Joining tables in SQL is an essential part of many digital services and products. Joins let you answer questions such as which customers bought which products? How many staff work at a particular location? Which students are in which classes at a school? Joining in SQL becomes even more important when your data are stored in a normal form.
Different types of join are possible in SQL, and each has different uses and strengths. There are already some excellent resources available online that talk through different aspects of SQL joins such as Youtube, or Stack Overflow. This post is a quick general overview of the keys points about SQL joins.
What is a join?
Joining in SQL is all about linking database tables in a meaningful way. But before we think about databases, let’s think about what we might do in the “real world”.

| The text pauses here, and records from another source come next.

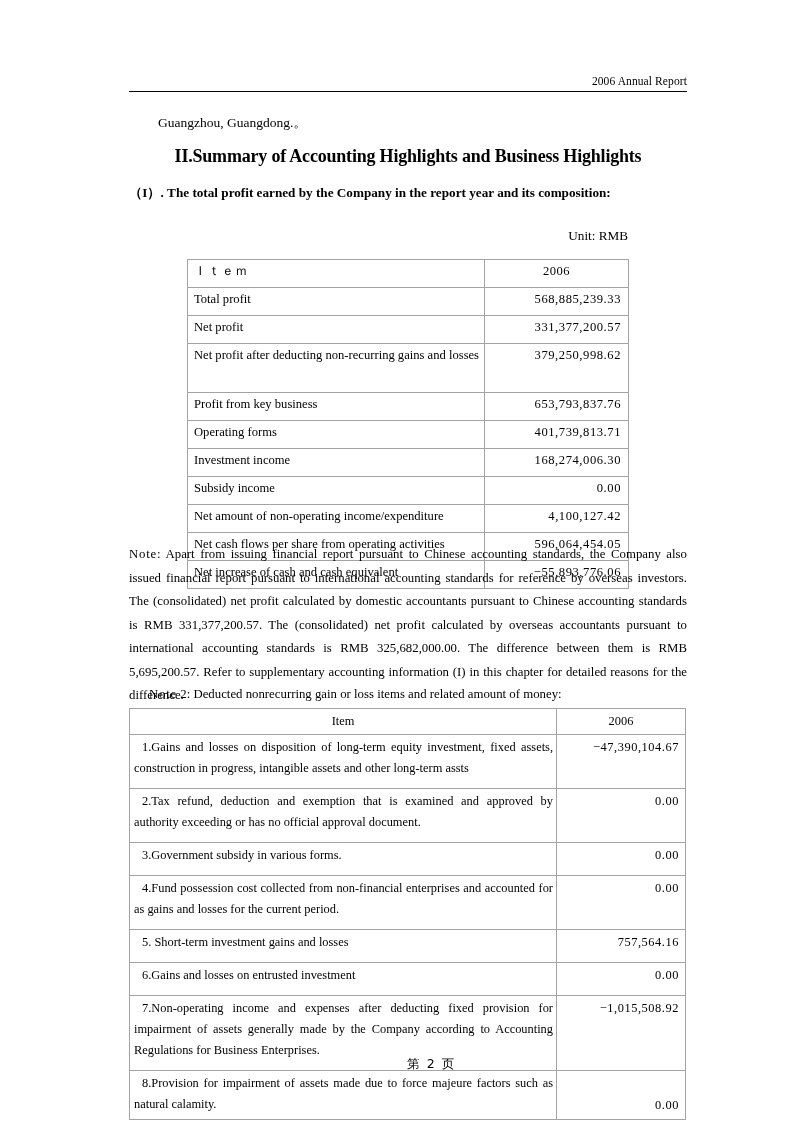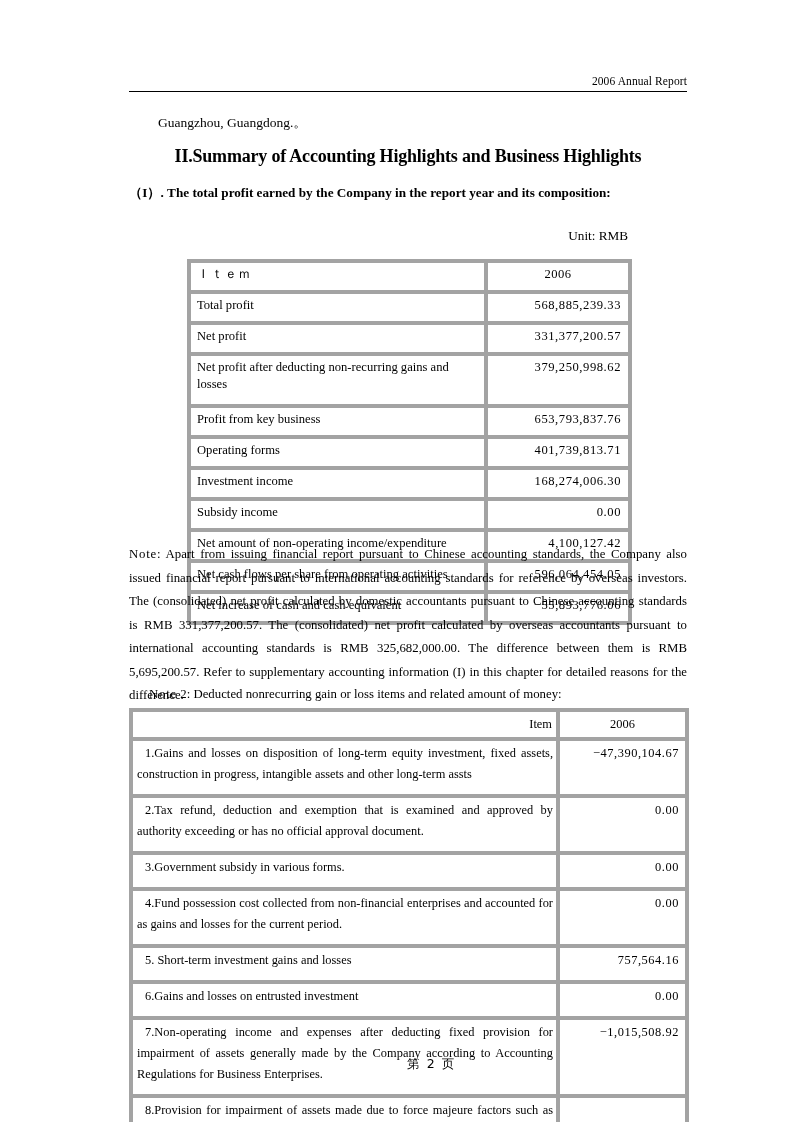--- a/index.html
+++ b/index.html
@@ -89,7 +89,7 @@
     table-layout: fixed;
   }
   table td, table th {
-    border: 4px solid #a3a3a3;
+    border: 1px solid #a3a3a3;
     padding: 0;
     vertical-align: top;
     font-weight: normal;

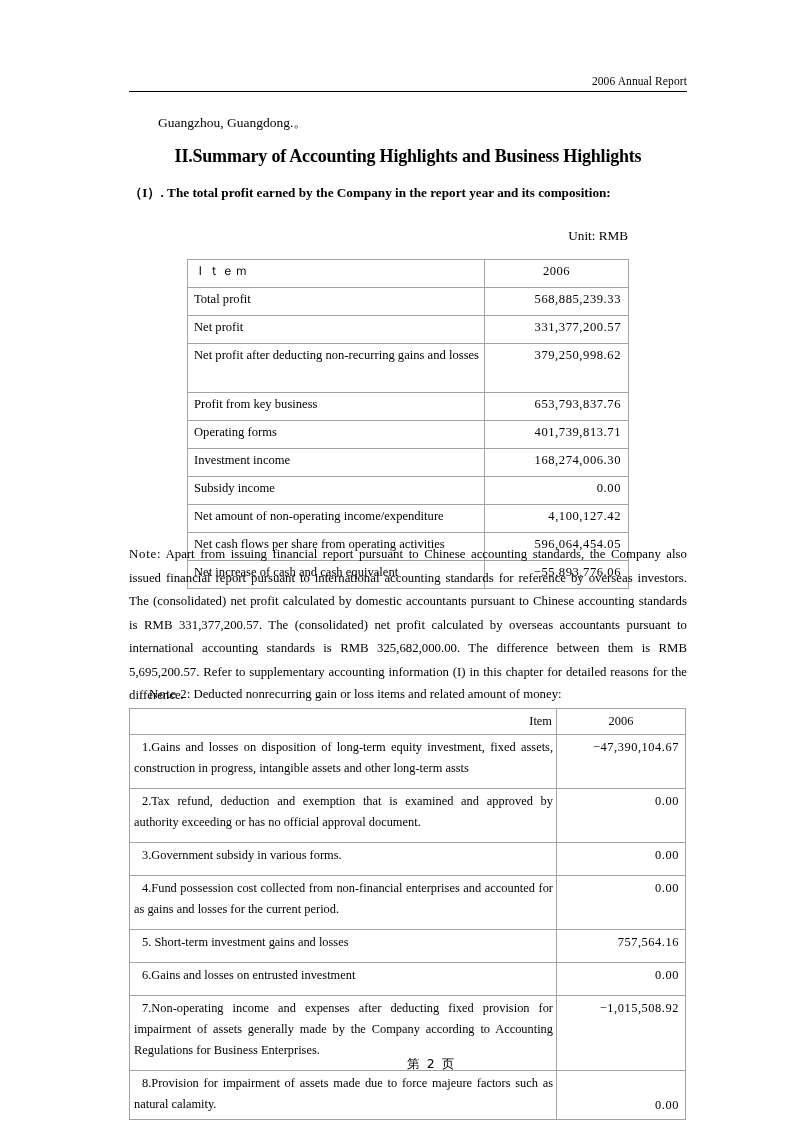--- a/index.html
+++ b/index.html
@@ -169,7 +169,7 @@
     line-height: 21px;
   }
   .tbl2 td.hdr-lbl {
-    text-align: right;
+    text-align: center;
     padding: 2px 4px 1px 4px;
     height: 22px;
   }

As an example let’s think about a teacher who keeps some lists about clubs at his school. He has a list of the club names, and details about the club activities. He would like to know which pupils are involved in each club. He speaks to the pupils to ask them each which clubs they are involved in. He now has two lists, or tables:
one with information about clubs,
and one with information about pupils:
Since our teacher wants to know about a combination of pupils and clubs, he will need to somehow join his two lists. To do his ”join” he can print out a copy of the two lists. He can go down each row in his list of clubs, and then looks through his list of pupils to see which pupils are involved, and make a note in a new table.
It Depends What We Want to Know
At this stage the teacher has a choice he can make about the information he cares about. For example, does he want to know:
- All combinations of pupils and clubs?
- Information about all clubs, even if they don’t have any pupils in them?
- Information about all pupils, even if they aren’t involved in any clubs?
- Only about clubs where there are corresponding pupils?
- Or all information about both clubs and pupils, even if they have no pupils or are involved in no clubs?
Right away some of these seem more useful than others, but they do each correspond to a type of ‘join’ he could do. Which join he selects will depend on exactly what he is interested in.
Maybe he is concerned that some pupils are not involved in any clubs and might be missing out – in which case he would want to include all pupils.
It might be that the school has a policy of giving cupboard space to all clubs, but if there aren’t any pupils in the club, this space could be freed up – in which case he would want to include all clubs, but would not be so concerned about pupils not in clubs.
It’s also possible that he would like to know about active clubs and their associated pupils, in which case he would only want a list which ignored empty clubs or inactive pupils.
These scenarios faced by our example teacher are just like the SQL joins available too us. Let’s looks again at this teacher example using SQL language.
You can have a play around with the SQL used in these examples here.
Types of SQL Join
Cross Join – All Combinations of pupils and clubs
The cross join is also known as a Cartesian join, and is on the face of it not all that useful – there aren’t too many situations where knowing all possible combinations is useful on itself. It is still good to know about it though. The cross join is all possible combinations of the two table so it can be helpful to think of other joins as almost like filters or modifiers of the rows in the cross join.
In SQL we would have:
SELECT * FROM pupils CROSS JOIN clubs;
which gives the cross join output:
I have highlighted here the rows that correspond to the inner join, below.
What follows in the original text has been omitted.